→ **How to complete this task**
A single number is required: the count of lines in the records below that contain the word "Level".

→ **Data records**
+-------+

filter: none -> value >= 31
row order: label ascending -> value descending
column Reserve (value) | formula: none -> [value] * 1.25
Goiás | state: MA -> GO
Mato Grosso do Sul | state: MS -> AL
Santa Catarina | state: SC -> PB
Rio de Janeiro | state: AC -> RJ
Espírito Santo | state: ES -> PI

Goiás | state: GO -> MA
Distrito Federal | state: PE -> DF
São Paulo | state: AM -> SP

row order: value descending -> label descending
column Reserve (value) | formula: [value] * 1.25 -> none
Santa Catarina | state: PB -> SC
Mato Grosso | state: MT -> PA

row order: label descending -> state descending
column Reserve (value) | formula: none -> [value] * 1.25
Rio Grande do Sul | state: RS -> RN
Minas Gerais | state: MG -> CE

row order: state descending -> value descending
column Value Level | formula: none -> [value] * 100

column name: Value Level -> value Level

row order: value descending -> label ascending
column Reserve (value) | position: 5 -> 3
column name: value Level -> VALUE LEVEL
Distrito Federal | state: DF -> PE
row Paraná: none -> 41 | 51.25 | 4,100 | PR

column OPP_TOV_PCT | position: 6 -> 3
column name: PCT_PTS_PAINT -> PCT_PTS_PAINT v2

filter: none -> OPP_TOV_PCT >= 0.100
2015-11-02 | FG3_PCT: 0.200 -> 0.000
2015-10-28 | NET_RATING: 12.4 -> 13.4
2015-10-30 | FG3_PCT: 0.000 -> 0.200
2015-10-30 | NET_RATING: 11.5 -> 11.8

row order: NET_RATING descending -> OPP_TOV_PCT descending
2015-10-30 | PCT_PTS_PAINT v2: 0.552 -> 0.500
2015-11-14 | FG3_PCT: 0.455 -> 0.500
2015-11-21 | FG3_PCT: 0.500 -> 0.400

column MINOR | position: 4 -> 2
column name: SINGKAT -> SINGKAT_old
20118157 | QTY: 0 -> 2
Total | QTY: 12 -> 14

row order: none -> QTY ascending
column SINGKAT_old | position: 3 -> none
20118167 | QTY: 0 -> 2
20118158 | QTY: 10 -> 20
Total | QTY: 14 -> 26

+-------+

→ **Result of this exercise**
3